Subject:

(Misusing) Python Unicode Normalisation


Date: Message-Id: https://www.5snb.club/posts/2020/python-unicode-normalisation/
Tags: #hack(5)

After PEP 3131, python normalises identifiers in order to support non-ASCII identifiers.

That means that if you write 𝚠 = 50, where that character is U+1D6A0 MATHEMATICAL MONOSPACE SMALL W, you can later refer to that variable as w (or, indeed, anything that normalises into w).

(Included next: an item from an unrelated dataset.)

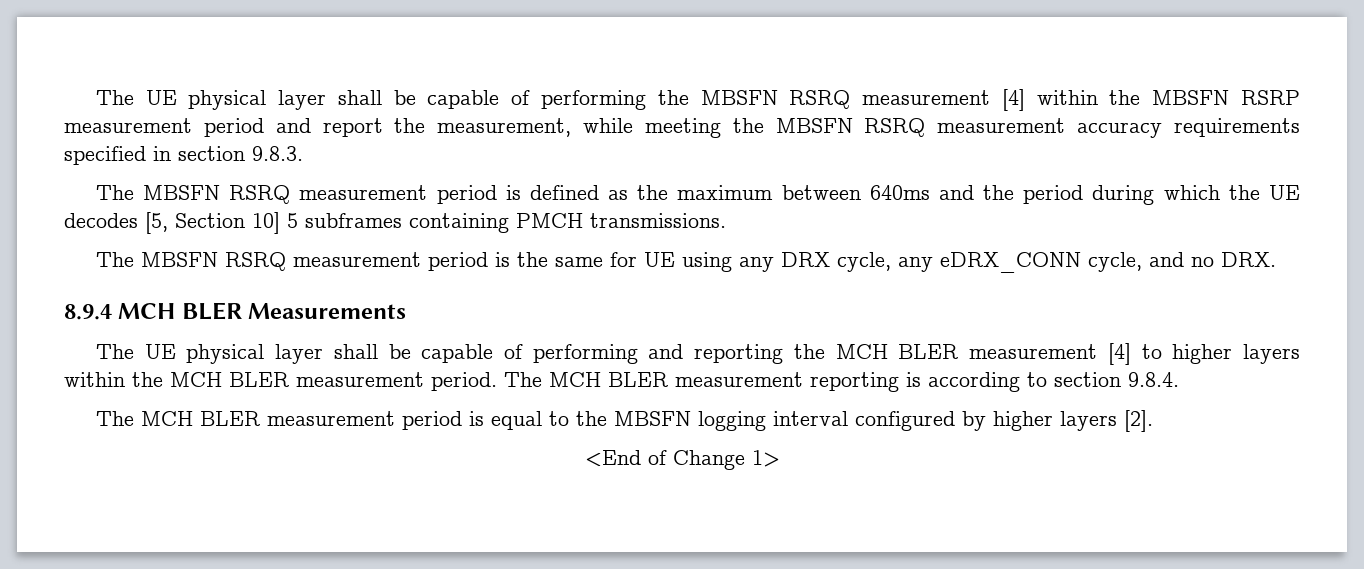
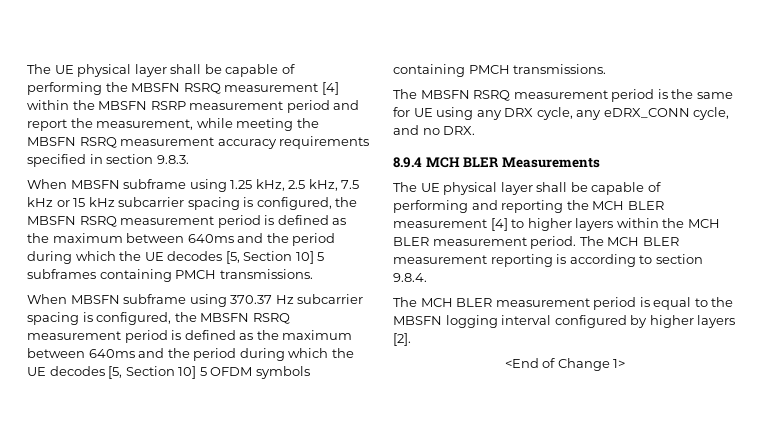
- The MBSFN RSRQ measurement period is defined as the maximum between 640ms and the period during which the UE decodes [5, Section 10] 5 subframes containing PMCH transmissions.
+ When MBSFN subframe using 1.25 kHz, 2.5 kHz, 7.5 kHz or 15 kHz subcarrier spacing is configured, the MBSFN RSRQ measurement period is defined as the maximum between 640ms and the period during which the UE decodes [5, Section 10] 5 subframes containing PMCH transmissions.
+ When MBSFN subframe using 370.37 Hz subcarrier spacing is configured, the MBSFN RSRQ measurement period is defined as the maximum between 640ms and the period during which the UE decodes [5, Section 10] 5 OFDM symbols containing PMCH transmissions.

So I wrote a program to randomly replace every character in some code with any character that normalises into it while trying not to break the program.

This post was inspired by https://codegolf.stackexchange.com/a/207567.

Any correct code to do this would need to parse the code to avoid doing the replacement for non-identifiers (which is not normalised), but I just included a list of characters to not modify, and tried to cut down on the number of syntax items like import, raise, with, else, that I don’t use.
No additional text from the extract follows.